26th October 2022.

8:30 Meeting in front of Seminar Raum 4 (Mathematikon)

9:00-9:45 Tania Bossio (University of Padova)

Title: On the volume of (half)-tubular neighborhoods of surfaces in sub-Riemannian geometry

In 1840 Steiner proved that the volume of the tubular neighborhood of a convex set in Rn is polynomial of degree n in the ”size” of the tube. The coefficients of such a polynomial carry information about the curvature of the set. In this talk, we investigate the validity of Steiner-like formulas in the case of half-tubes built over surfaces embedded in a three-dimensional sub- Riemannian contact manifold with respect to the sub-Riemannian distance. We extend the known results in the Heisenberg group, deriving an asymptotic expansion for the volume of the half-tube and provide a geometric interpretation of the coefficients in terms of sub-Riemannian curvature objects. This is a joint work with Davide Barilari.

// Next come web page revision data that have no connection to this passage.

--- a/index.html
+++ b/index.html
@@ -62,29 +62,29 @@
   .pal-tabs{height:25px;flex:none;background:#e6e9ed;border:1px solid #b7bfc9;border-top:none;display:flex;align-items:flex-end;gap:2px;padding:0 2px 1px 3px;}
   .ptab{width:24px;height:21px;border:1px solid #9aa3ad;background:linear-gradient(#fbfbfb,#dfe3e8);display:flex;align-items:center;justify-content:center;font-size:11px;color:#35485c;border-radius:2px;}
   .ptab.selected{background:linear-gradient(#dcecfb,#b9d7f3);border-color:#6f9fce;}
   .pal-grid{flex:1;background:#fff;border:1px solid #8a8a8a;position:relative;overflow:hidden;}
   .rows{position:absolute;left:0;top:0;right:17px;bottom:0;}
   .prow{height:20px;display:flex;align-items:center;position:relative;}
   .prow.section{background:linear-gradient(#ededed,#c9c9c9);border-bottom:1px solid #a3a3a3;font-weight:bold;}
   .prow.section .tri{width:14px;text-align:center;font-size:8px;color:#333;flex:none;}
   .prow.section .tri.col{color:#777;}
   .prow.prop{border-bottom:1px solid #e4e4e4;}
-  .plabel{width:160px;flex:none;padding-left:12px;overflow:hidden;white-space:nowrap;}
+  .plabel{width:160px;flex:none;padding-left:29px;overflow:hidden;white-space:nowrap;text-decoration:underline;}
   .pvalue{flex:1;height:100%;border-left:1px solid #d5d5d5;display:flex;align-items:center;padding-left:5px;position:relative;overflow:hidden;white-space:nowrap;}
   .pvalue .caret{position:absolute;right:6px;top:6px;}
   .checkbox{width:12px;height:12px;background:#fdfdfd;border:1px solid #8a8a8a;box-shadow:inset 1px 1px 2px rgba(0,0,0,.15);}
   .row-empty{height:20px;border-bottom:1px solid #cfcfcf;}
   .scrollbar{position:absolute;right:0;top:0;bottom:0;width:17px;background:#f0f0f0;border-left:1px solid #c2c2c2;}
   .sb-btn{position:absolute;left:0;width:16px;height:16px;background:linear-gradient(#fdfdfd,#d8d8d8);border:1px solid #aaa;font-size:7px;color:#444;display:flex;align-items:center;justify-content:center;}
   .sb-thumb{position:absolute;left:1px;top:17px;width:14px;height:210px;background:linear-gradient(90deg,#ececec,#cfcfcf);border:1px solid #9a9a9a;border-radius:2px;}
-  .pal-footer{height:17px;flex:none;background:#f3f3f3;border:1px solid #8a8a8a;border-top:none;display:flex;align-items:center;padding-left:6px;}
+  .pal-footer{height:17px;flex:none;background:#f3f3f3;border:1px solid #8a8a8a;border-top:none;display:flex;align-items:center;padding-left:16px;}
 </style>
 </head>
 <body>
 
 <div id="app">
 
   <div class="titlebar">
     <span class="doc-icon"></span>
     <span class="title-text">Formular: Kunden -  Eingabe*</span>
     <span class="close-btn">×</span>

Caffe break (Besprechungsraum 03.414)

10:30-11:15 Ana Chavez Caliz (Heidelberg University)

Title: Projective self-dual polygons

In his book "Arnold's Problems," Vladimir Arnold shares a collection of questions without answers formulated during seminars in Moscow and Paris for over 40 years. One of these problems, stated in 1994, goes as follows: find all projective curves projectively equivalent to their duals. The answer seems to be unknown even in projective 2-dimensional space. Motivated by this question, in their paper "Self-dual polygons and self-dual curves" from 2009, D. Fuchs and S. Tabachnikov explore a discrete version of Arnold's question in 2-dimensions. If P is an n-gon with vertices A1, A3, A5, ..., then its dual polygon P* has vertices B*2, B*4, ..., where B*i is the line connecting two consecutive vertices of P. Given an integer m, a polygon P is m-self-dual if there is a projective transformation f such that f(Ai) = B{i+m}. In this talk, I will discuss how we can generalize Fuchs and Tabachnikov's work to polygons in higher dimensions. I will include some conjectures about the pentagram map, supported by computational results.

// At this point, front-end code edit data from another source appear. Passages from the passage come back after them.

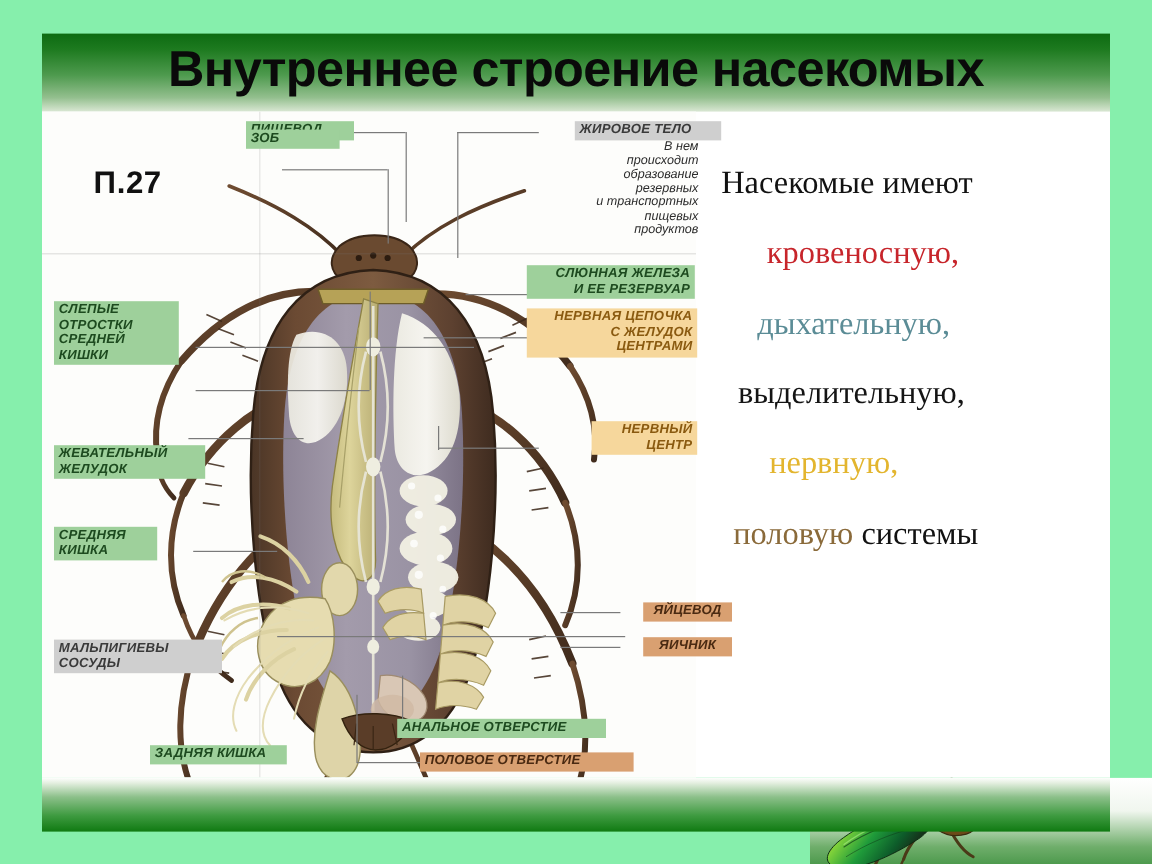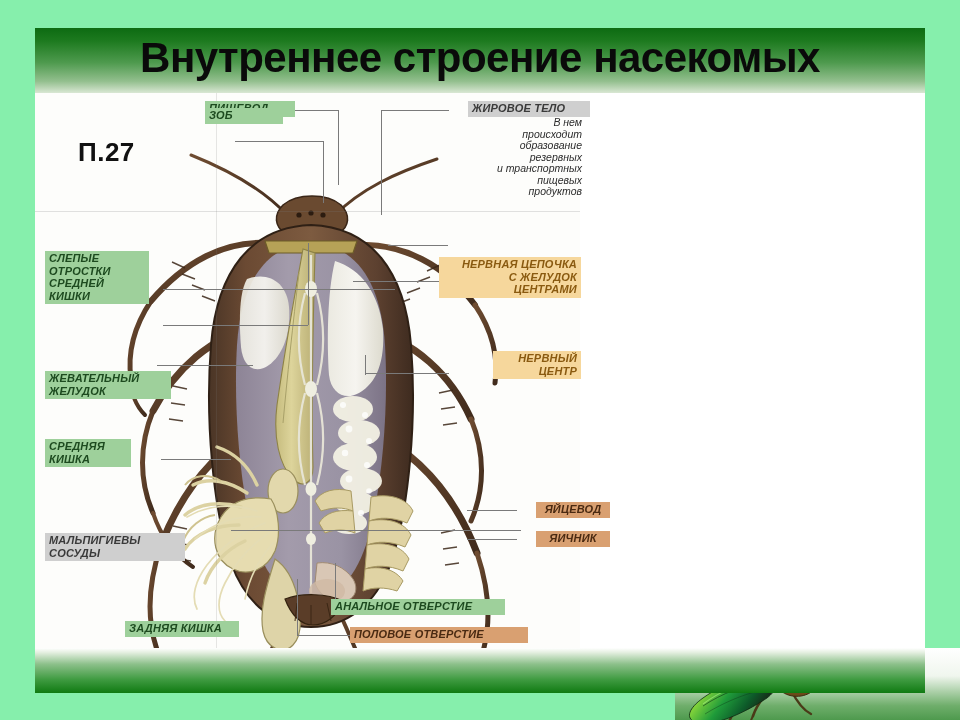--- a/index.html
+++ b/index.html
@@ -383,29 +383,31 @@
     <div class="lead h" style="left:432px; top:446px; width:50px;"></div>
 
     <div class="lead v" style="left:300px; top:470px; height:44px;"></div>
     <div class="lead h" style="left:300px; top:514px; width:34px;"></div>
     <div class="lead v" style="left:262px; top:486px; height:56px;"></div>
     <div class="lead h" style="left:262px; top:542px; width:72px;"></div>
 
     <div class="lbl green" style="left:170px; top:8px;  width:90px;">ПИЩЕВОД</div>
     <div class="lbl green" style="left:170px; top:15px; width:78px;">ЗОБ</div>
 
-    <div class="lbl gray" style="left:433px; top:8px;  width:122px;">ЖИРОВОЕ ТЕЛО</div>
+    <div class="lbl gray" style="left:444px; top:8px;  width:122px;">ЖИРОВОЕ ТЕЛО</div>
     <div class="note" style="left:405px; top:24px; width:142px;">В нем
 происходит
 образование
 резервных
 и транспортных
 пищевых
 продуктов</div>
 
+    <div class="lbl green r" style="left:404px; top:128px; width:140px;">СЛЮННАЯ ЖЕЛЕЗА
+И ЕЕ РЕЗЕРВУАР</div>
     <div class="lbl orange r" style="left:404px; top:164px; width:142px;">НЕРВНАЯ ЦЕПОЧКА
 С ЖЕЛУДОК
 ЦЕНТРАМИ</div>
     <div class="lbl orange r" style="left:458px; top:258px; width:88px;">НЕРВНЫЙ
 ЦЕНТР</div>
 
     <div class="lbl green" style="left:10px;  top:158px; width:104px;">СЛЕПЫЕ
 ОТРОСТКИ
 СРЕДНЕЙ
 КИШКИ</div>
@@ -416,20 +418,28 @@
     <div class="lbl gray" style="left:10px;  top:440px; width:140px;">МАЛЬПИГИЕВЫ
 СОСУДЫ</div>
     <div class="lbl green" style="left:90px;  top:528px; width:114px;">ЗАДНЯЯ КИШКА</div>
 
     <div class="lbl brown c" style="left:482px; top:409px; width:74px;">ЯЙЦЕВОД</div>
     <div class="lbl brown c" style="left:482px; top:438px; width:74px;">ЯИЧНИК</div>
 
     <div class="lbl green" style="left:296px; top:506px; width:174px;">АНАЛЬНОЕ ОТВЕРСТИЕ</div>
     <div class="lbl brown" style="left:296px; top:534px; width:178px;">ПОЛОВОЕ ОТВЕРСТИЕ</div>
 
+    <div id="text-column">
+      <div class="sysline" id="ln-0">Насекомые имеют</div>
+      <div class="sysline" id="ln-1">кровеносную,</div>
+      <div class="sysline" id="ln-2">дыхательную,</div>
+      <div class="sysline" id="ln-3">выделительную,</div>
+      <div class="sysline" id="ln-4">нервную,</div>
+      <div class="sysline" id="ln-5"><span class="accent">половую</span><span> системы</span></div>
+    </div>
 
     <div id="beetle-photo">
       <svg width="285" height="93" viewBox="0 0 285 93">
         <defs>
           <linearGradient id="photoBg" x1="0" y1="0" x2="0" y2="1">
             <stop offset="0%" stop-color="#ffffff"></stop>
             <stop offset="30%" stop-color="#f0f6ee"></stop>
             <stop offset="62%" stop-color="#6fae6b"></stop>
             <stop offset="100%" stop-color="#1d7c22"></stop>
           </linearGradient>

11:45-12:30 Cèdric Oms (ENS Lyon)

Title: From convexity of contact structures to singular ones

Convexity played since its introduction by Giroux in the 90's a fundamental tool for the study of contact structures. In this talk we will review the basic notions and will see how to use convexity to study the homotopical classification of b-contact structures in a neighbourhood of a convex surface. We will then use to establish an h-principle for a generalization of contact structures, so called b-contact structures. This talk is based on joint work with Robert Cardona.

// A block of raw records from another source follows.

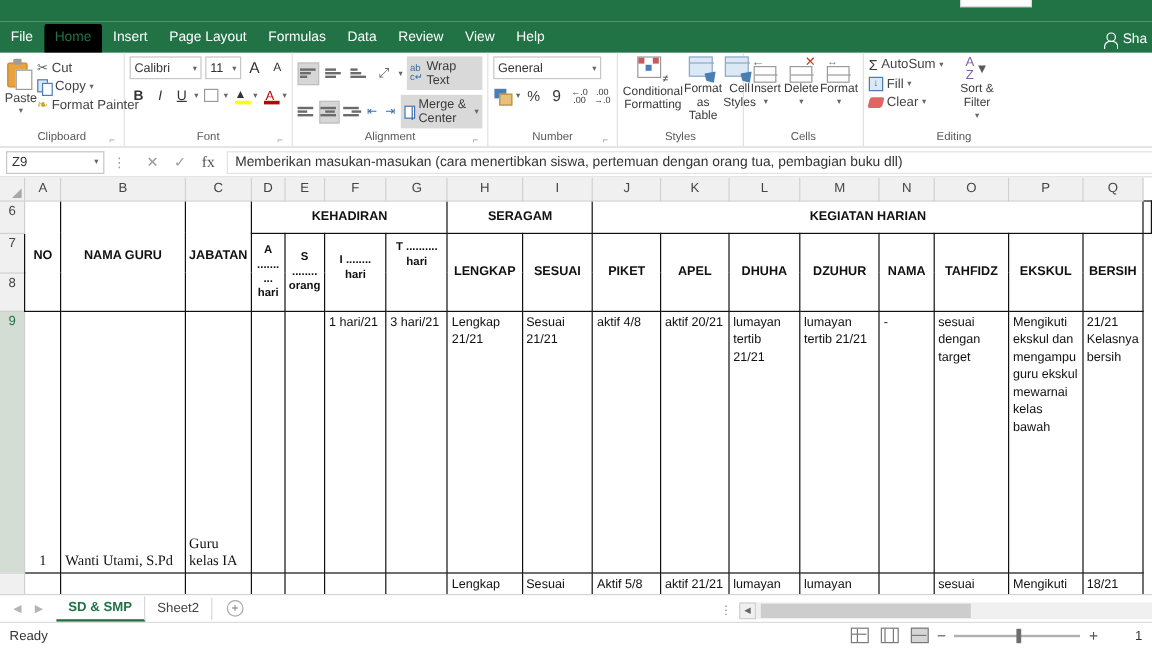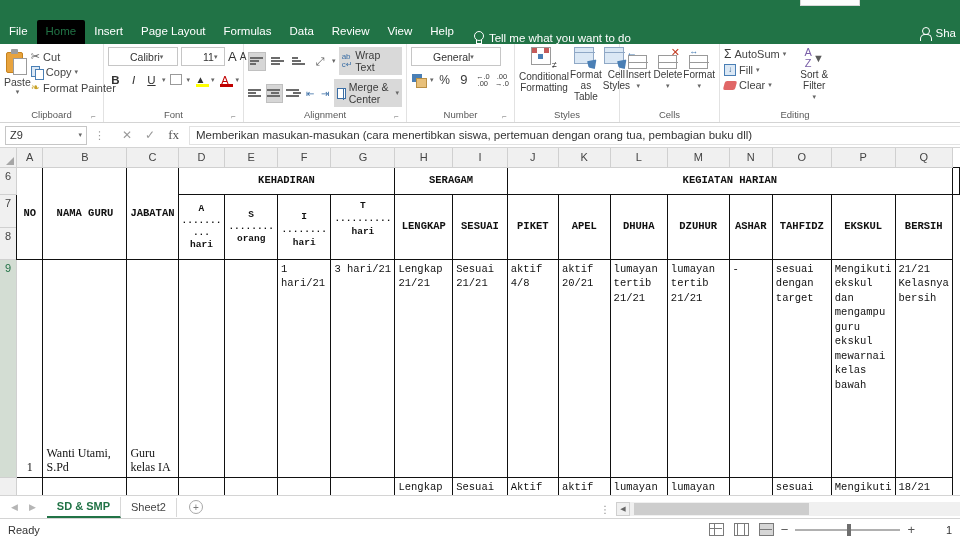--- a/index.html
+++ b/index.html
@@ -99,21 +99,21 @@
     border: 1.2px solid #4a7fb5; background: #fff;
   }
   .brush-ico { color: #c8a227; font-size: 11px; }
 
   
   .font-grp { width: 140px; }
   .font-rows { display: flex; flex-direction: column; gap: 4px; width: 100%; }
   .frow { display: flex; align-items: center; gap: 3px; }
   .combo {
     border: 1px solid #c6c6c6; background: #fff; height: 19px; display: flex; align-items: center;
-    padding: 0 21px; font-size: 10.5px; color: #333; justify-content: flex-start;
+    padding: 0 3px; font-size: 10.5px; color: #333; justify-content: space-between;
   }
   .fname { width: 70px; }
   .fsize { width: 34px; }
   .btn-sq {
     width: 19px; height: 19px; display: flex; align-items: center; justify-content: center;
     font-size: 11.5px; color: #333;
   }
   .btn-sq.on { background: #d6d6d6; border: 1px solid #c0c0c0; }
   .grow-a { font-size: 13px; }
   .shrink-a { font-size: 10px; }
@@ -215,21 +215,20 @@
   .corner::after {
     content: ""; position: absolute; right: 2px; bottom: 2px;
     border-left: 8px solid transparent; border-bottom: 8px solid #a6a6a6;
   }
   .rowhead { width: 24px; border-left: none; vertical-align: top; padding-top: 2px; }
   .rowhead.sel { background: #d3ddd3; color: #217346; }
   td.cell {
     border: 1px solid #111; font-size: 10.5px; color: #111; vertical-align: top;
     padding: 2px 3px; overflow: hidden; line-height: 14.5px; background: #fff;
     word-wrap: break-word;
-    font-family: Liberation Mono, monospace;
   }
   td.hdr { text-align: center; font-weight: bold; vertical-align: middle; }
   td.serif { font-family: "Liberation Serif", serif; font-size: 12px; vertical-align: bottom; }
   td.ctr { text-align: center; }
 
   
   .tabstrip {
     height: 23px; background: #fff; display: flex; align-items: center; border-top: 1px solid #d4d4d4;
     flex: none; position: relative;
   }
@@ -279,24 +278,20 @@
   <div class="tabbar">
     <div class="rtab">File</div>
     <div class="rtab active">Home</div>
     <div class="rtab">Insert</div>
     <div class="rtab">Page Layout</div>
     <div class="rtab">Formulas</div>
     <div class="rtab">Data</div>
     <div class="rtab">Review</div>
     <div class="rtab">View</div>
     <div class="rtab">Help</div>
-    <div class="tellme">
-      <span class="bulb"></span>
-      <span>Tell me what you want to do</span>
-    </div>
     <div class="share">
       <span class="person-ico"></span>
       <span>Sha</span>
     </div>
   </div>
 
   <div class="ribbon">
 
     <div class="rgroup clip-grp">
       <div class="rgroup-body">
@@ -641,21 +636,21 @@
         <td class="cell hdr" rowspan="2" style="font-size:9.5px;line-height:12px">A ....... ... hari</td>
         <td class="cell hdr" rowspan="2" style="font-size:9.5px;line-height:12px">S ........ orang</td>
         <td class="cell hdr" rowspan="2" style="font-size:9.5px;line-height:13px;vertical-align:top;padding-top:15px">I ........ hari</td>
         <td class="cell hdr" rowspan="2" style="font-size:9.5px;line-height:13px;vertical-align:top;padding-top:4px">T .......... hari</td>
         <td class="cell hdr" rowspan="2">LENGKAP</td>
         <td class="cell hdr" rowspan="2">SESUAI</td>
         <td class="cell hdr" rowspan="2">PIKET</td>
         <td class="cell hdr" rowspan="2">APEL</td>
         <td class="cell hdr" rowspan="2">DHUHA</td>
         <td class="cell hdr" rowspan="2">DZUHUR</td>
-        <td class="cell hdr" rowspan="2">ASHAR</td>
+        <td class="cell hdr" rowspan="2">NAMA</td>
         <td class="cell hdr" rowspan="2">TAHFIDZ</td>
         <td class="cell hdr" rowspan="2">EKSKUL</td>
         <td class="cell hdr" rowspan="2">BERSIH</td>
       </tr>
       <tr style="height:32px">
         <td class="rowhead">8</td>
       </tr>
 
       <tr style="height:218px">
         <td class="rowhead sel">9</td>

Common Lunch (Besprechungsraum 03.414)

14:15-15:00 Steffen Schmidt (Heidelberg University)

Title: A (super)geometric investigation

In representation theory we study vector spaces on which a symmetry group of a geometric object can act on. While the classification can often be reduced to pure algebraic considerations one hopes to give an explicit geometric realization. A famous result for complex semisimple Lie groups is the Borel-Weil-Bott theory which realizes the finite-dimensional irreducible representations as suitable sheaf cohomology groups. In this talk we use the BWB theory together with its supergeometric extension to study an interesting class of representations, the unitary representations of the complex Lorentz group and the superunitary representations of its smallest supersymmetric extension. From a pure representation theoretical point of view it is a remarkable observation that the complex Lorentz group has no finite-dimensional unitary representations while its smallest supersymmetric extension has finite-dimensional (super)unitary representations. In this talk I will translate the representation theoretical observations to the existence and non-existence of suitable geometric structures and explain how in the view of (super) representation theory supergeometry is not more than geometry.

Caffe break (Besprechungsraum 03.414)

15:45-16:30 Adam Chalumeau (Strasbourg University)

Title: Kobayashi hyperbolicity in Lorentzian Geometry.

Kobayashi has introduced a notion of "hyperbolicity" for complex manifolds. Hyperbolic complex manifolds are ones that can be endowed with a distance which turns biholomorphic mappings into isometries. This can be used to go from a "complex-geometric problem" to a "metric space problem". This notion of hyperbolicity is also well defined in projective geometry and in flat conformal riemannian geometry. For flat conformal riemannian geometry, Apanasov, Kulkarni and Pinkall have proved a stunning regularity result : they produce a C^{1,1} conformally invariant metric. In my talk, I will present a similar notion of hyperbolicity for flat conformal lorentzian manifolds and I will give examples of such manifolds. To do so, I will present the geometry of Einstein's static universe and I will describe the dynamics of it's conformal group PO(2,n).